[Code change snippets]
□ □ □ □ □ □ □
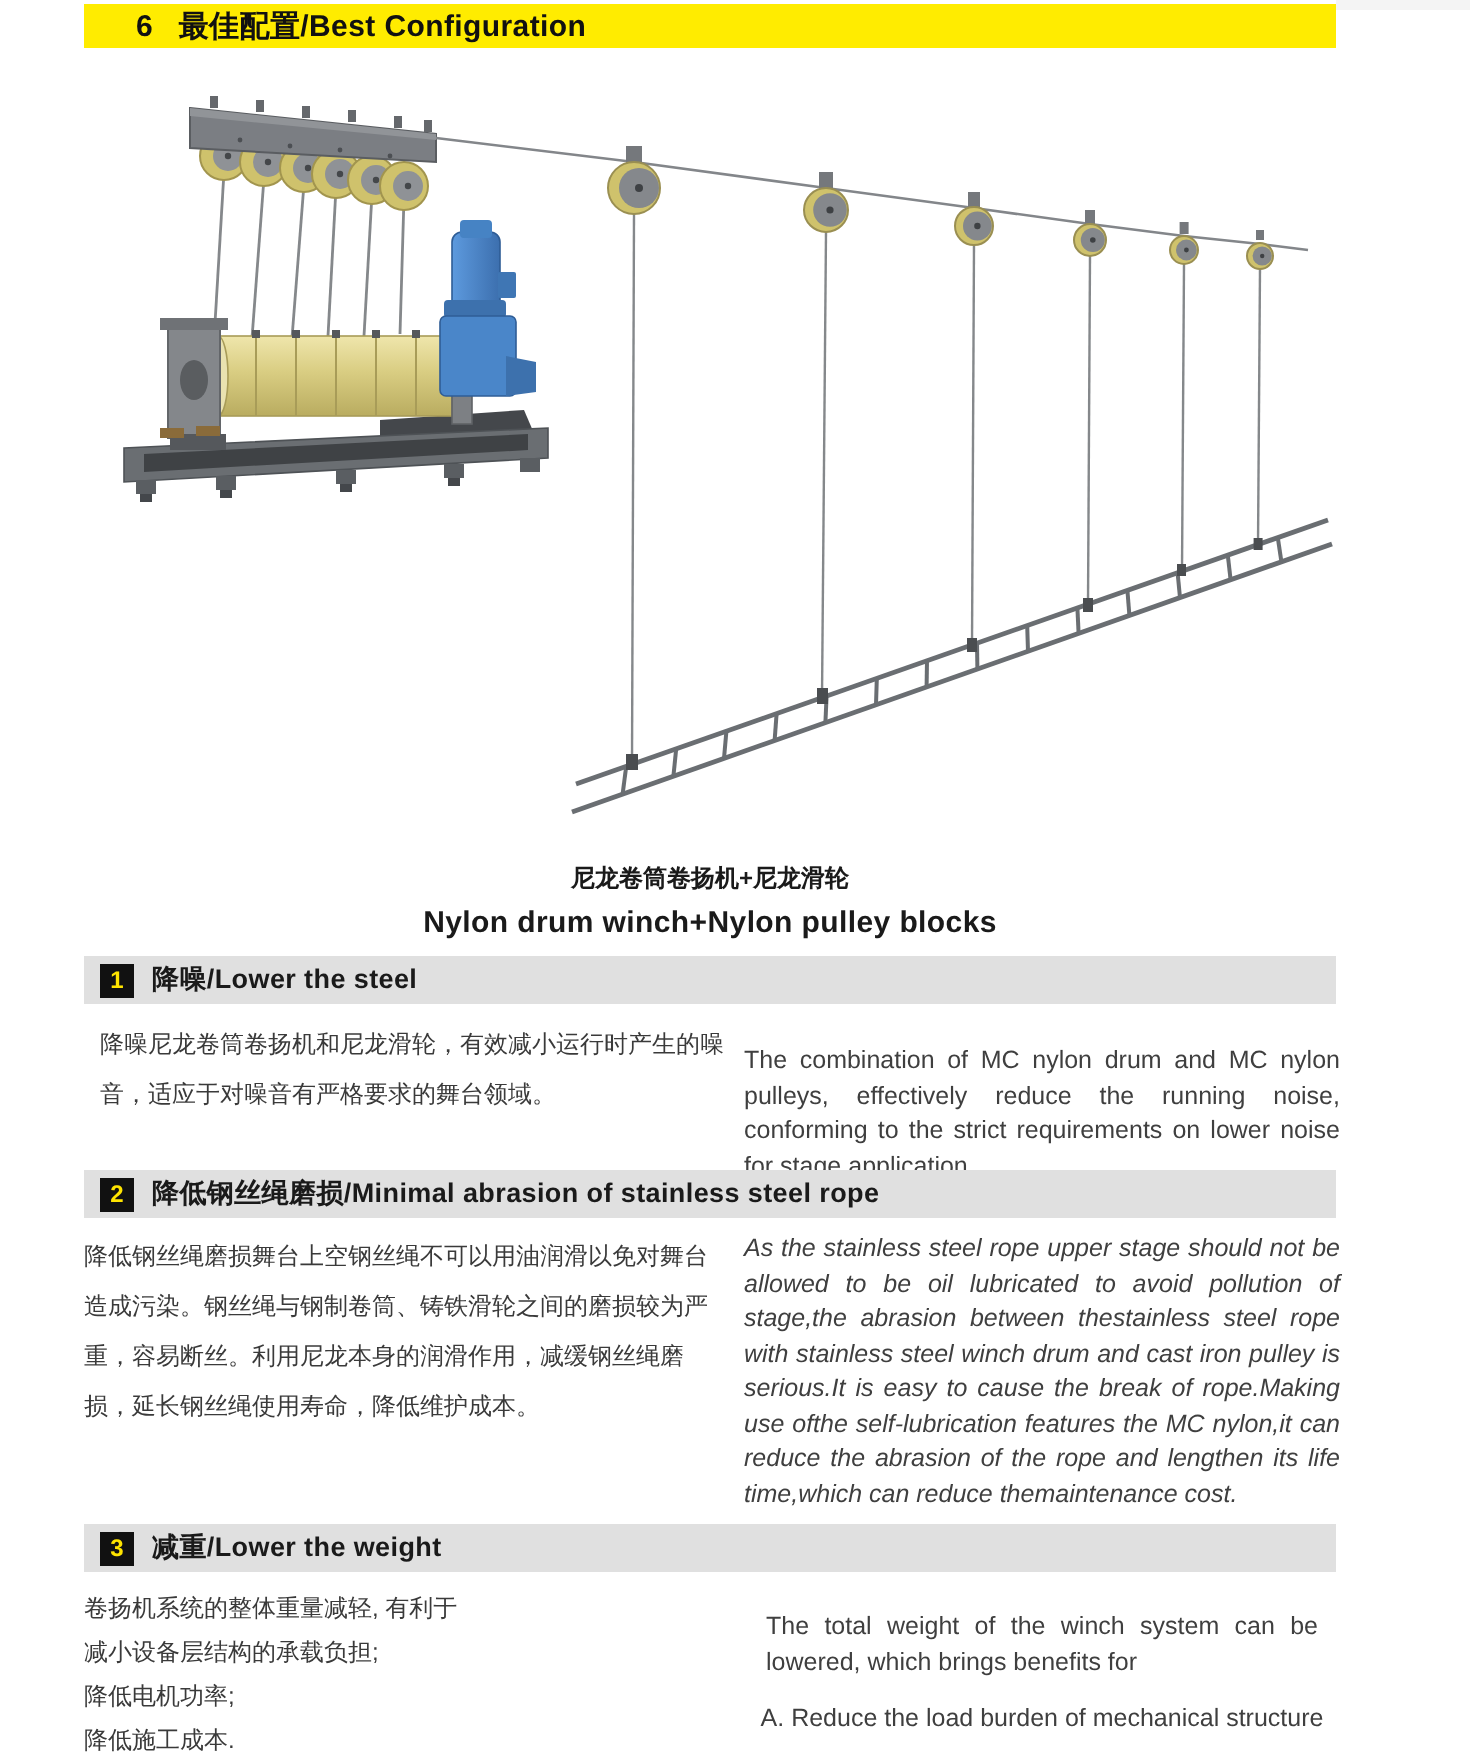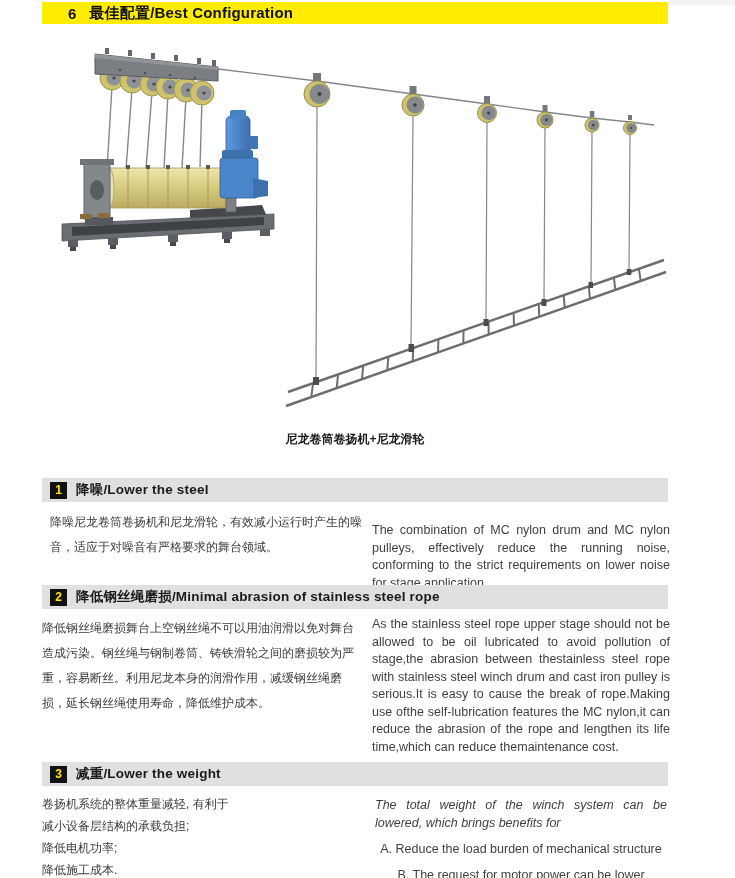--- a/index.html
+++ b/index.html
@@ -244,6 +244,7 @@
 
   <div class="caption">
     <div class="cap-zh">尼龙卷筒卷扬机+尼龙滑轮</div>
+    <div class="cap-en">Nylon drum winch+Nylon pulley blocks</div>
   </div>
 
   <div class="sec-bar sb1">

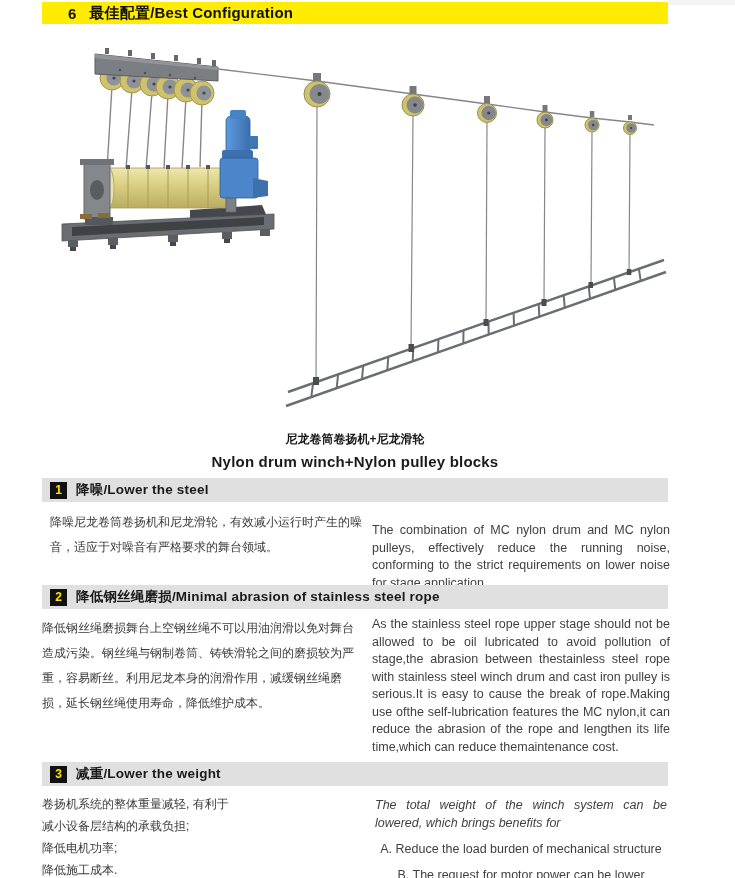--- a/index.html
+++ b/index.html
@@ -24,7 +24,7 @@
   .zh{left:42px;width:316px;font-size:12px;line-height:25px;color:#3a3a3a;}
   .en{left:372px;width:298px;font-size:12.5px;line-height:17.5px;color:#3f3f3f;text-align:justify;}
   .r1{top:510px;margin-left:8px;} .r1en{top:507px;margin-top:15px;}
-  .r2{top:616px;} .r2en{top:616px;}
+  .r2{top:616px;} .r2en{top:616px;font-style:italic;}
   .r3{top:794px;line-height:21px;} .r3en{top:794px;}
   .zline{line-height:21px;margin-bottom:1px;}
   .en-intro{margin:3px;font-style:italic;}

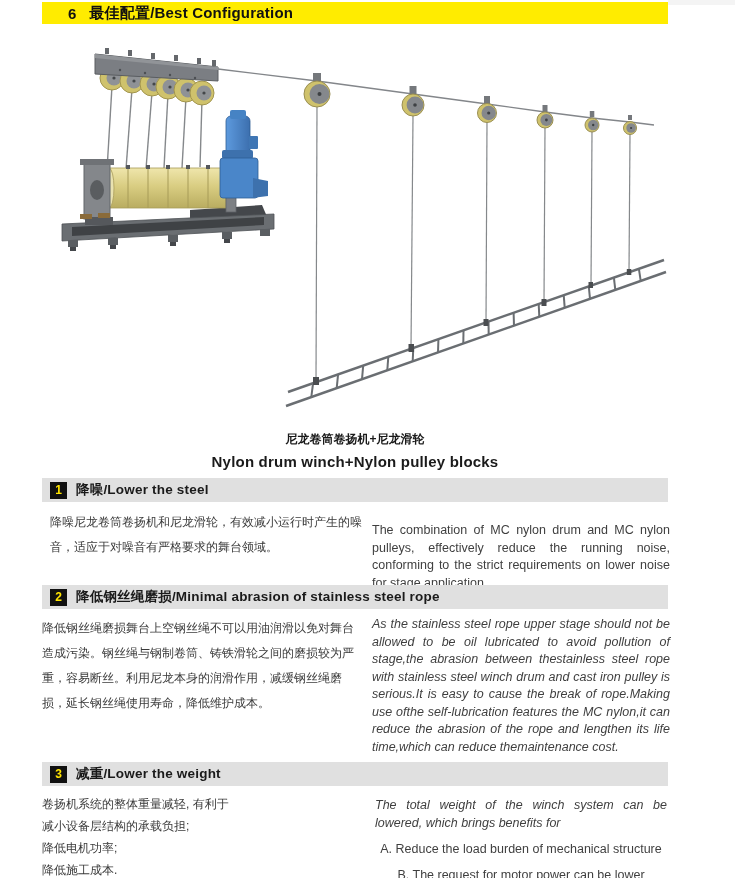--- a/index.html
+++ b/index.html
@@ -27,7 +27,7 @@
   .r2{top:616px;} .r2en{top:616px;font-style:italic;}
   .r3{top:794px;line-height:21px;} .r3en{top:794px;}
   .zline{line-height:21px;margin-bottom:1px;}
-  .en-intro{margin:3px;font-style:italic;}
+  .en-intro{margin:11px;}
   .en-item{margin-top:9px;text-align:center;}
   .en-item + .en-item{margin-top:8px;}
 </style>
□ □ □ □ □ □ □
* _Directions for this task_
The records above should be reproduced exactly, with no pictures included.

* _Output for this task_
--- a/index.html
+++ b/index.html
@@ -244,6 +244,7 @@
 
   <div class="caption">
     <div class="cap-zh">尼龙卷筒卷扬机+尼龙滑轮</div>
+    <div class="cap-en">Nylon drum winch+Nylon pulley blocks</div>
   </div>
 
   <div class="sec-bar sb1">

--- a/index.html
+++ b/index.html
@@ -24,7 +24,7 @@
   .zh{left:42px;width:316px;font-size:12px;line-height:25px;color:#3a3a3a;}
   .en{left:372px;width:298px;font-size:12.5px;line-height:17.5px;color:#3f3f3f;text-align:justify;}
   .r1{top:510px;margin-left:8px;} .r1en{top:507px;margin-top:15px;}
-  .r2{top:616px;} .r2en{top:616px;}
+  .r2{top:616px;} .r2en{top:616px;font-style:italic;}
   .r3{top:794px;line-height:21px;} .r3en{top:794px;}
   .zline{line-height:21px;margin-bottom:1px;}
   .en-intro{margin:3px;font-style:italic;}

--- a/index.html
+++ b/index.html
@@ -27,7 +27,7 @@
   .r2{top:616px;} .r2en{top:616px;font-style:italic;}
   .r3{top:794px;line-height:21px;} .r3en{top:794px;}
   .zline{line-height:21px;margin-bottom:1px;}
-  .en-intro{margin:3px;font-style:italic;}
+  .en-intro{margin:11px;}
   .en-item{margin-top:9px;text-align:center;}
   .en-item + .en-item{margin-top:8px;}
 </style>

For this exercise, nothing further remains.